Remitters from 136 countries will now be able to transfer remittances directly to account holders of Dutch-Bangla Bank and bKash through the platform
Mastercard unveiled its cross-border money transfer platform HomeSend on Monday as the global payment solutions provider looks to get in on Bangladesh’s fast-growing market for sending remittance through the official channel that got an unexpected bump for the pandemic, which collapsed the hundi system.
The hundi system is an illicit cross-border transaction networkmoored on international travel, import business and medical tourism, all of which have been in the slow lane since the pandemic began in February last year.

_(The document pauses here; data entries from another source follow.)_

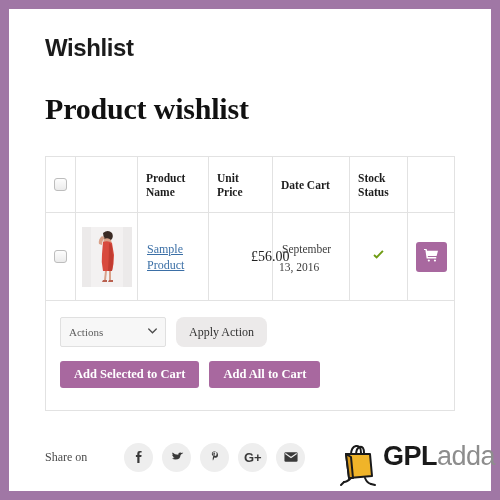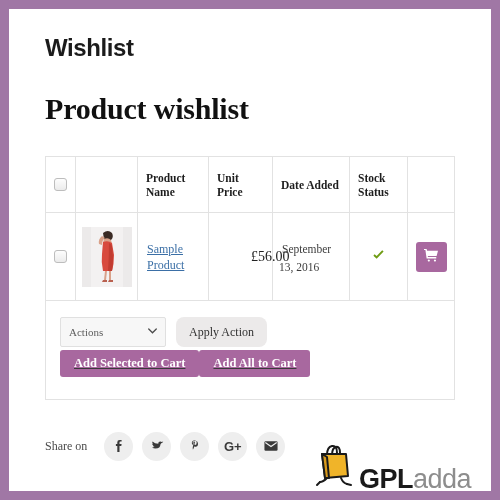"Date Added" th { text: Added -> Cart }
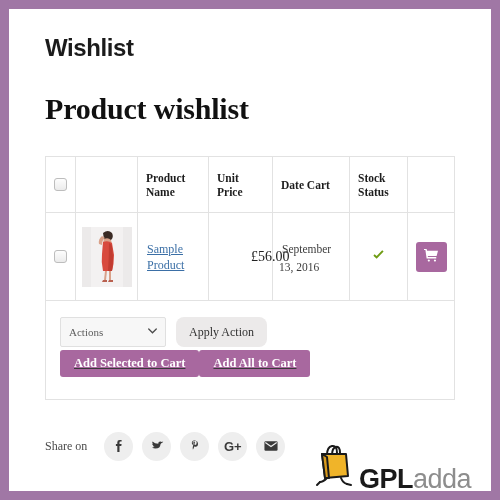"Add Selected to Cart" .purple-row { gap: none -> 10px; margin-top: 3px -> 14px; text-decoration: underline -> none }
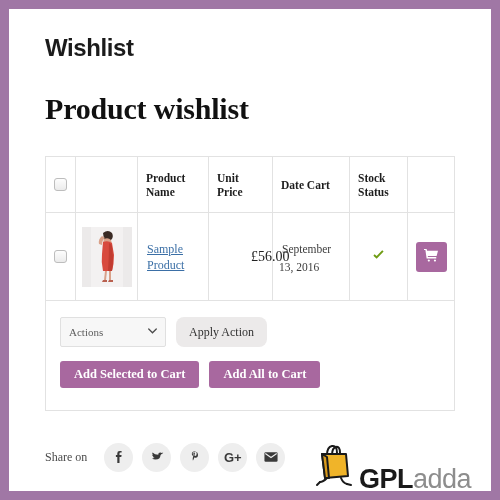"Share on" .share-bar { gap: none -> 20px }
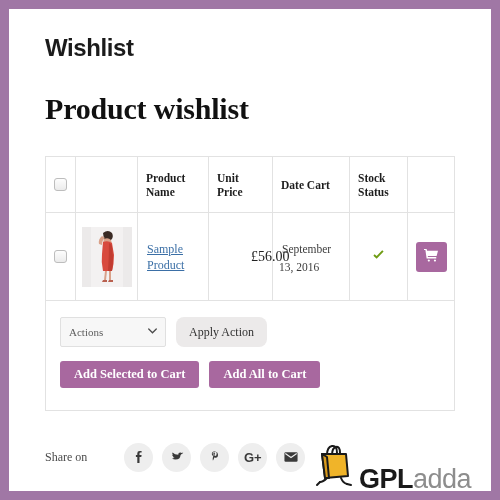"GPLadda" .brand-logo { align-items: flex-end -> flex-start; left: 304px -> 328px }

As a result, sending money through this channel became difficult, prompting the expatriate Bangladeshis to turn to the legal channel. And the 2 per cent cash incentive offered by the government on inflows through the official path sweetened the deal.
Now, thanks to HomeSend, a joint venture of Mastercard, Australian mobile software developer eServGlobal and Belgian telecommunications provider BICS launched in 2014, migrant workers have another option to send money through the official channel.
Remitters from 136 countries will now be able to transfer remittances directly to account holders of Dutch-Bangla Bank and bKash, which was partnered with Bank Asia for the service.
The beneficiaries will no longer need to visit a physical money transfer location or bank, helping to mitigate health risks in the current circumstances.
“The partnership will allow customers to receive remittance literally at their fingertips,” said Abul Kashem Md Shirin, managing director of Dutch Bangla Bank.
“We believe this collaboration under the regulation of Bangladesh Bank will further contribute in the remittance flow of our economy and will empower rural households in receiving the remitted amount in the most convenient ways,” said Kamal Quadir, chief executive officer of bKash.
Thanks to HomeSend, remittance recipients can do away with the middlemen, who charge a sizeable amount to deliver the amount sent in from abroad and also tend to be unreliable.
HomeSend’s entry comes at a time when the country is just getting off a record-setting year for remittance inflows that defied all expectations.
In 2020, Bangladesh received $21.9 billion in remittance, up 19.7 per cent year-on-year.
Bangladesh is a nation that has a high penetration of mobile phones and bank accounts, and a service such as this is integral to facilitating financial inclusion, said Stephen Doyle, chief executive officer of HomeSend.
HomeSend will offer flexibility and convenience to remitters and make Bangladesh’s financial system accessible to more people, expanding financial inclusion to even the remotest parts of the country, said Vikas Varma, chief operating officer of Mastercard in South Asia.